The corner of Wilkins and Shady is a few blocks from where I went to elementary school; it’s where I waited for the 74A when I was too lazy to continue my walk home from the stores in Squirrel Hill; it’s across the street from Chatham’s campus where I went to summer camp. This is a place that I love, and continue to love, and now it is the site of the worst pogrom in American Jewry’s four-century history. We ground ourselves in place, but there is always the threat of it being converted back into space, so better to carry those Jerusalems in our hearts. I draw an inspiration from the sacred condition of exile, from the undefined ideology of Diapsorism. Just as it’s impossible and still necessary to write over the trauma of place with a liturgy of mundane life, so, too, do I often see my own identity as being an exilic within exile, distant Jewish roots defining me as such in the eyes of the anti-Semite.
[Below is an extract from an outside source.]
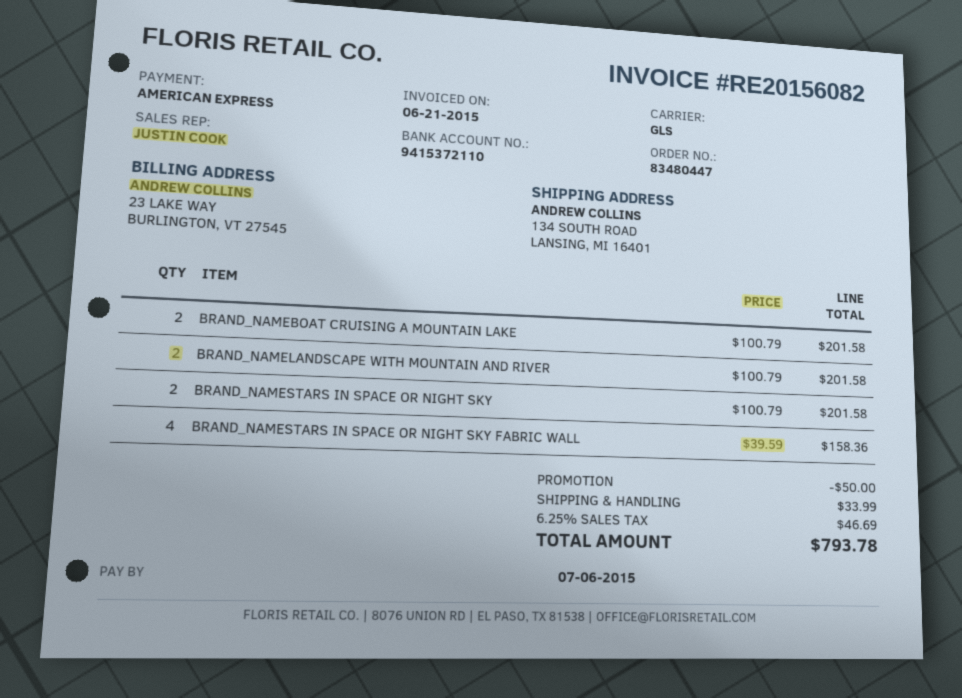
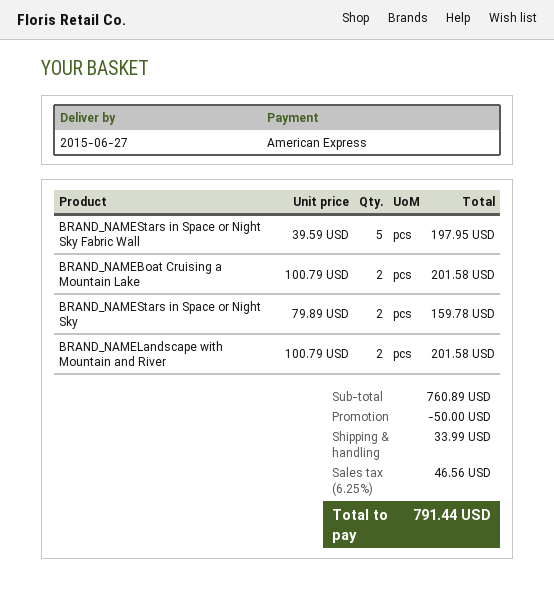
BRAND_NAMESTARS IN SPACE OR NIGHT SKY: 2 x 100.79 = 201.58 -> 2 x 79.89 = 159.78
BRAND_NAMESTARS IN SPACE OR NIGHT SKY FABRIC WALL: 4 x 39.59 = 158.36 -> 5 x 39.59 = 197.95
tax: 6.25% = 46.69 -> 6.25% = 46.56
total: 793.78 -> 791.44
I’m supremely cognizant of Jean Paul Sartre’s observation in Anti-Semite and Jew that “Jew is the man whom other men consider a Jew.” If we go by that definition, then I can show you a litany of emails in response to my political writings where the increasingly not anonymous anti-Semites of the world very much consider me to be a Jew.

John Proctor declares in Arthur Miller’s The Crucible, “it is my name! Because I cannot have another in my life!” Just as I would never overwrite my own surname, so, too, would I never overwrite the trauma of place. Shira Telushkin, in a remarkable piece for Tablet, explains how in Jewish burial the bodies of those who are martyred in the practice of the faith are buried in the same state as when they were murdered, for “their blood cannot be forgotten, simply scrubbed away and disposed of. It must be honored, collected, and buried.” For this ultimately is what we must do: We must honor the blood of the dead, honor the trauma of these places, because rupture is preserved to remind us of God’s broken covenant, of America’s broken covenant. There must not be an exorcism of these ghosts of place; rather, there is no choice but to live with them. Moving from place to place, we carry that imagined Jerusalem within us, we carry that imagined America within us, warmed by the utopian lamp of the Mother of Exiles more than we ever could be by the disappointing reality of the actual one.